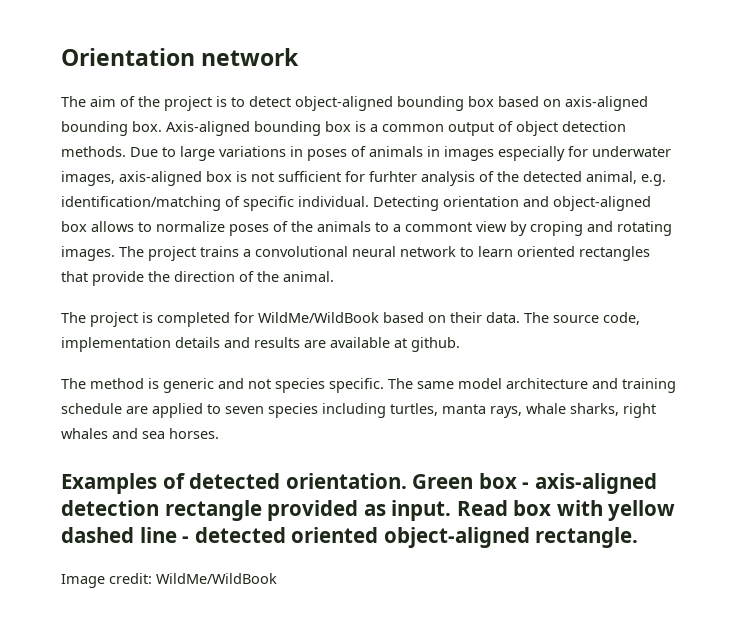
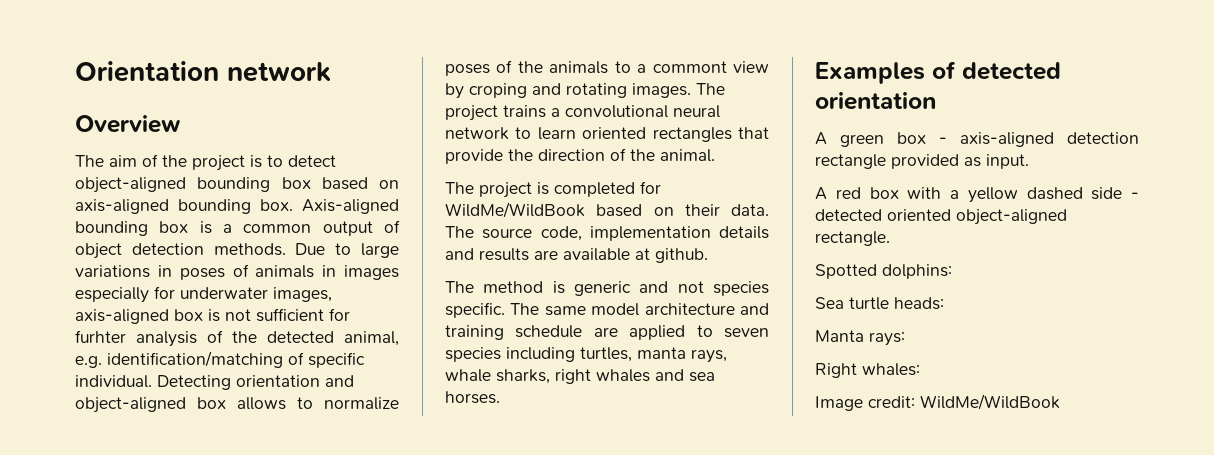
(300, 57) none -> [75,115,180,133] // Overview
[285,473,474,489] orientation. Green -> [815,92,936,110] [815,132,884,147] orientation // A green
[456,500,508,516] Read -> [815,187,861,200] // A red
(603, 508) none -> [950,190,959,199] a
[139,527,177,543] line -> [1091,187,1123,200] side
(639, 537) none -> [815,264,952,279] [815,297,944,310] [815,330,905,346] [815,363,920,378] // Spotted dolphins: // Sea turtle heads: // Manta rays: // Right whales:

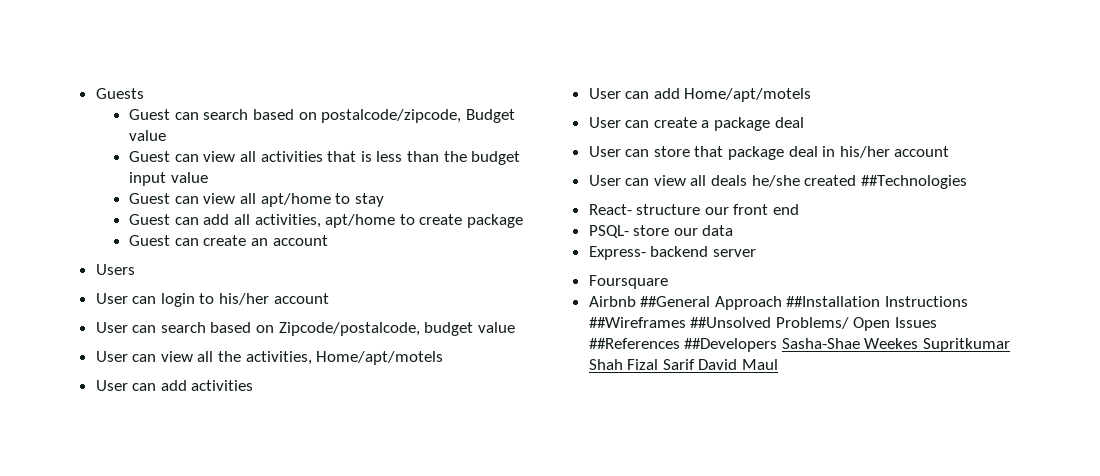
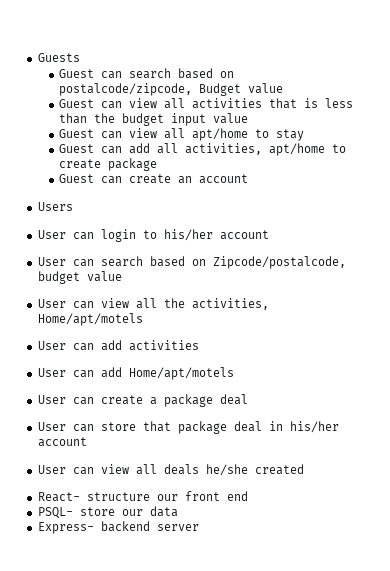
[860,175,967,189] ##Technologies -> (304, 469) none
[588,275,668,289] [588,296,969,310] [588,317,938,331] [588,338,1011,352] [588,359,779,370] // Foursquare // Airbnb ##General Approach ##Installation Instructions ##Wireframes ##Unsolved Problems/ Open Issues ##References ##Developers Sasha-Shae Weekes Supritkumar Shah Fizal Sarif David Maul -> (199, 527) none

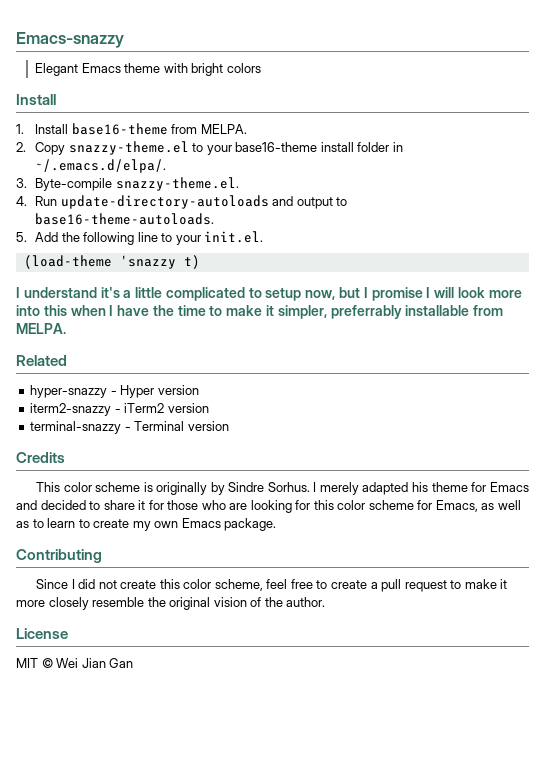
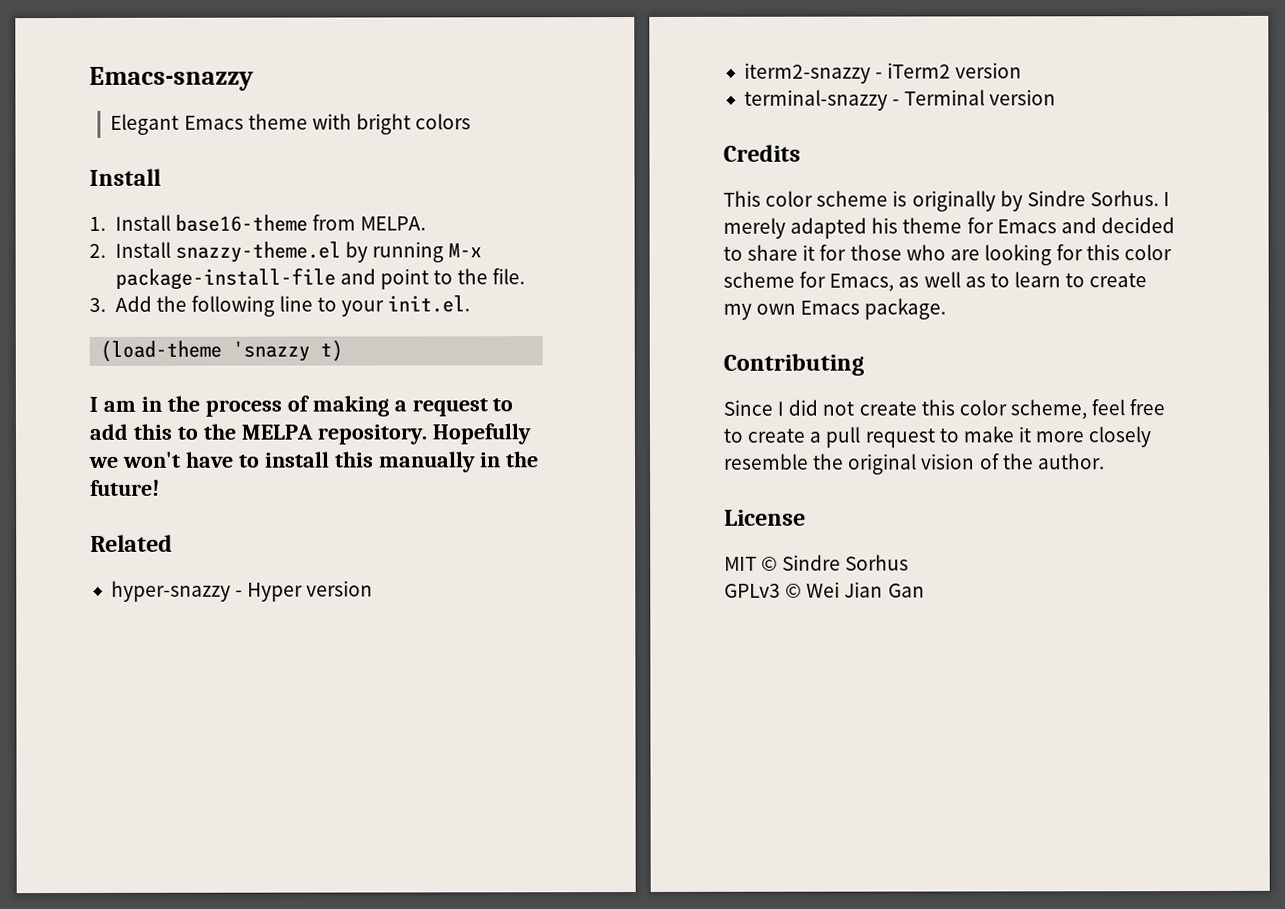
[35,141,403,155] [35,159,167,173] [16,177,239,191] [16,195,348,209] [35,213,215,225] [16,232,27,242] Copy snazzy-theme.el to your base16-theme install folder in ~/.emacs.d/elpa/. // 3. Byte-compile snazzy-theme.el. // 4. Run update-directory-autoloads and output to base16-theme-autoloads. // 5. -> [114,241,483,263] [114,267,526,290] [89,297,106,312] Install snazzy-theme.el by running M-x package-install-file and point to the file. // 3.
[23,287,522,301] [16,305,504,319] [16,323,66,334] understand it's a little complicated to setup now, but I promise I will look more into this when I have the time to make it simpler, preferrably installable from MELPA. -> [102,395,514,417] [89,423,531,445] [89,451,539,473] [90,479,160,496] am in the process of making a request to add this to the MELPA repository. Hopefully we won't have to install this manually in the future!
(53, 663) none -> [782,554,910,571] [724,583,803,598] Sindre Sorhus // GPLv3 ©

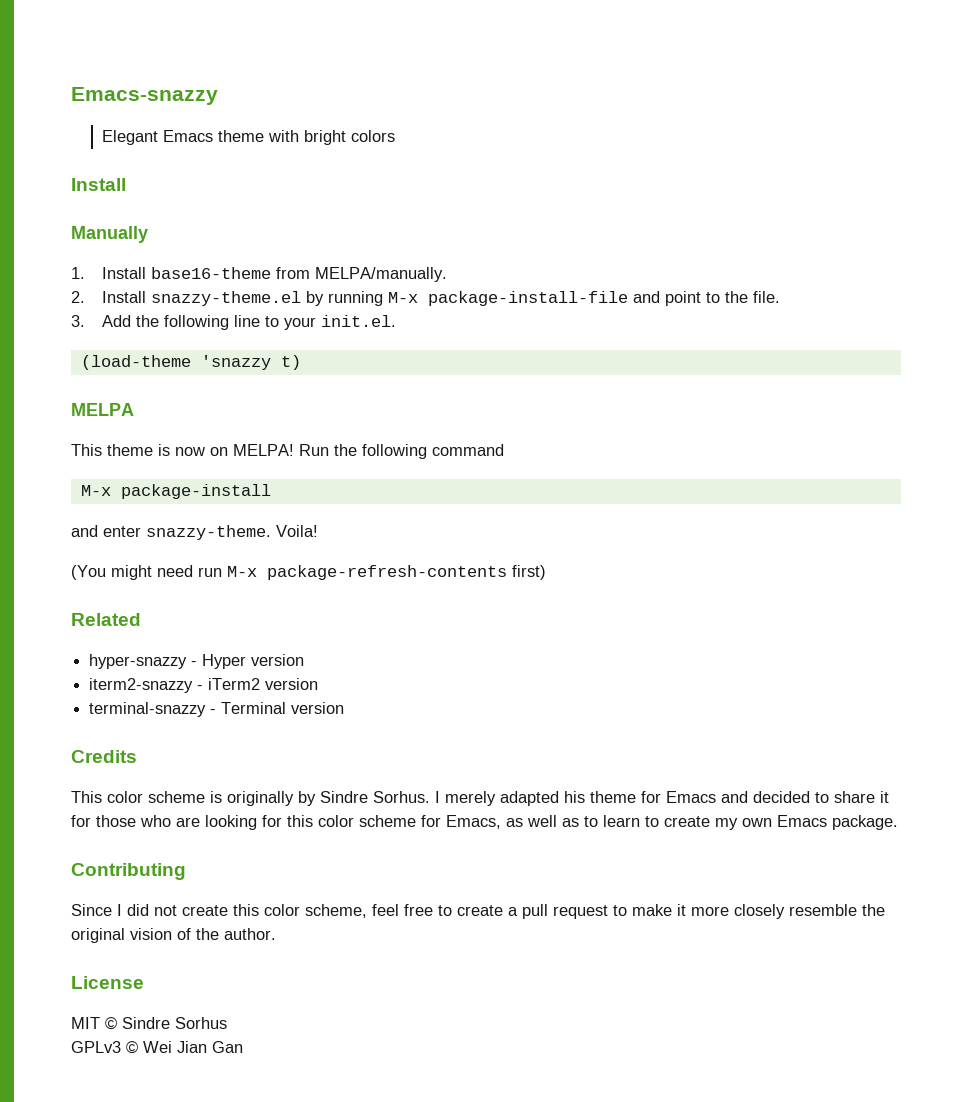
(161, 177) none -> [71,226,148,243] // Manually
[359,216,426,231] MELPA. -> [315,267,448,282] MELPA/manually.
[89,395,514,417] [89,423,531,445] [89,451,539,473] [90,479,160,496] I am in the process of making a request to add this to the MELPA repository. Hopefully we won't have to install this manually in the future! -> [71,403,134,416] [71,444,504,459] [80,484,271,499] [71,525,318,540] [71,565,546,580] MELPA // This theme is now on MELPA! Run the following command // M-x package-install // and enter snazzy-theme. Voila! // (You might need run M-x package-refresh-contents first)

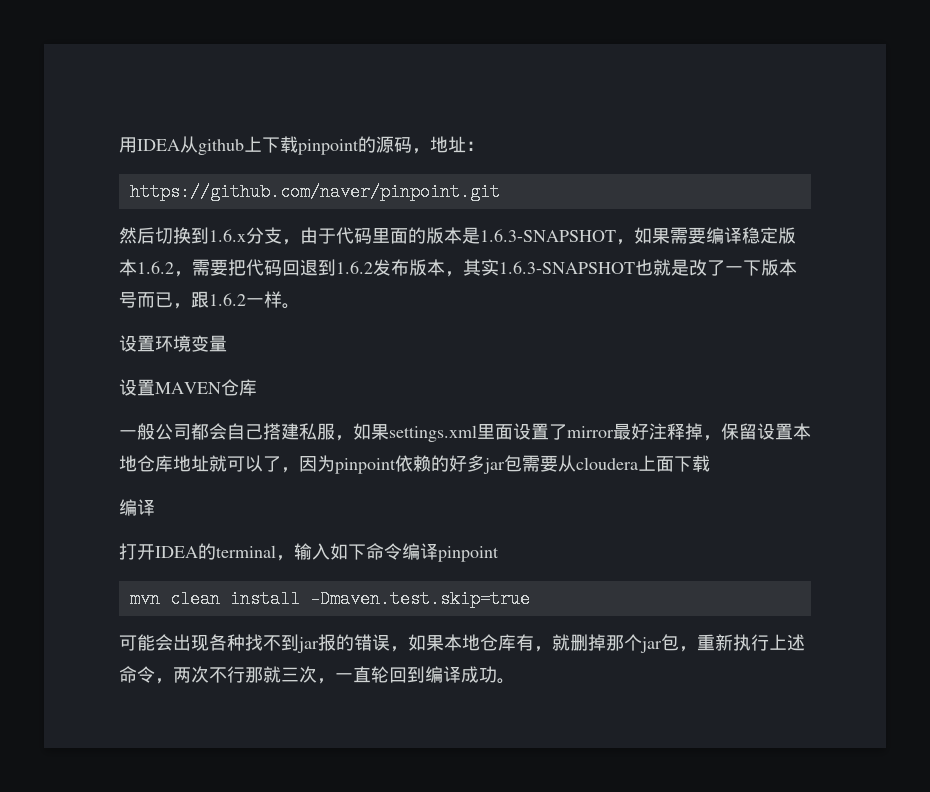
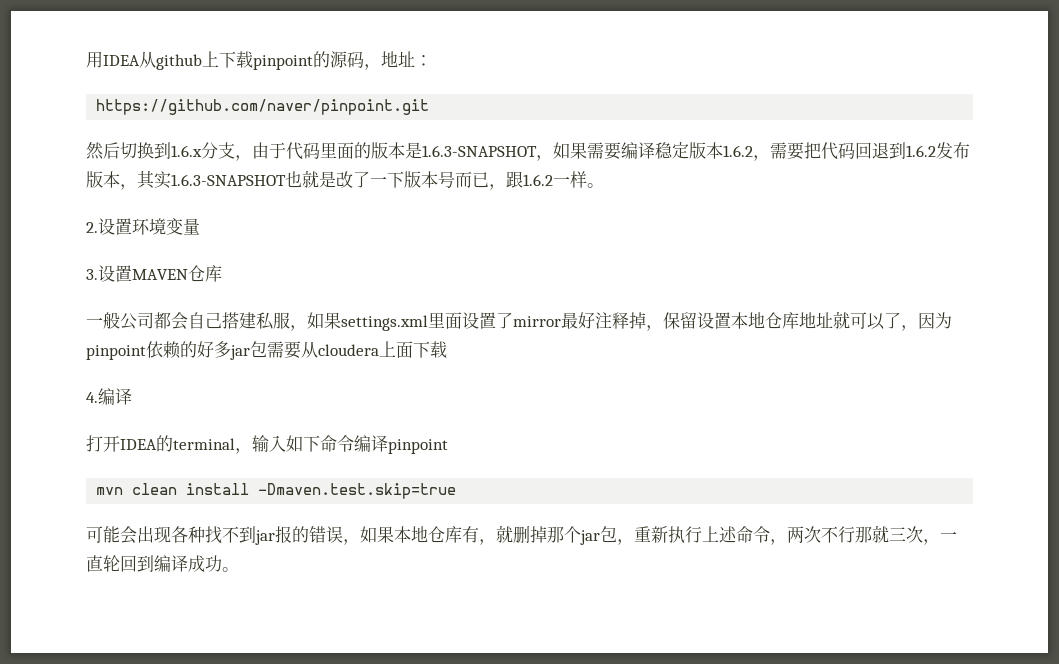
(300, 306) none -> [86,222,98,233] 2.
(227, 343) none -> [86,269,98,280] 3.
(710, 463) none -> [86,392,98,403] 4.

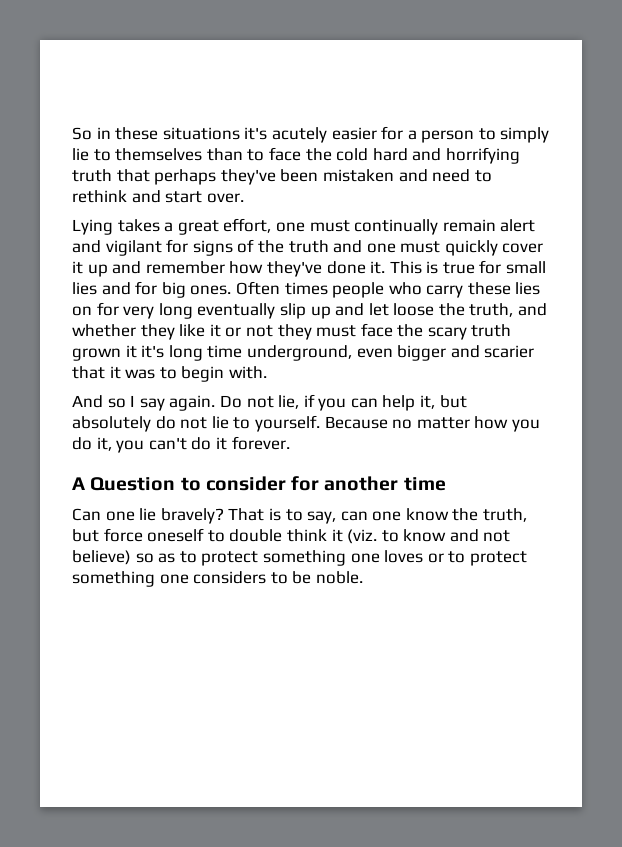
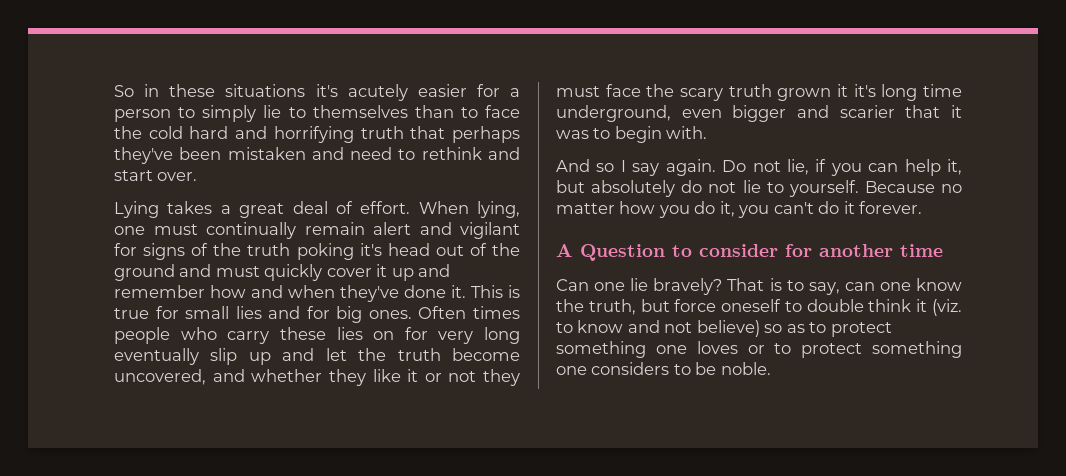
[223,218,272,233] effort, -> [292,201,520,218] deal of effort. When lying,
[333,240,396,253] and one -> [296,243,521,260] [114,264,212,281] poking it's head out of the ground and
(264, 267) none -> [251,285,335,298] and when
[393,303,514,317] loose the truth, -> [358,348,520,361] [114,369,206,385] the truth become uncovered,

• **Requirement**: Beginning with the line that contains "(264, 267) none -> [251,285,335,298] and when", return every line through the end of the data above, exactly as written.

• **Solved problem**:
(264, 267) none -> [251,285,335,298] and when
[393,303,514,317] loose the truth, -> [358,348,520,361] [114,369,206,385] the truth become uncovered,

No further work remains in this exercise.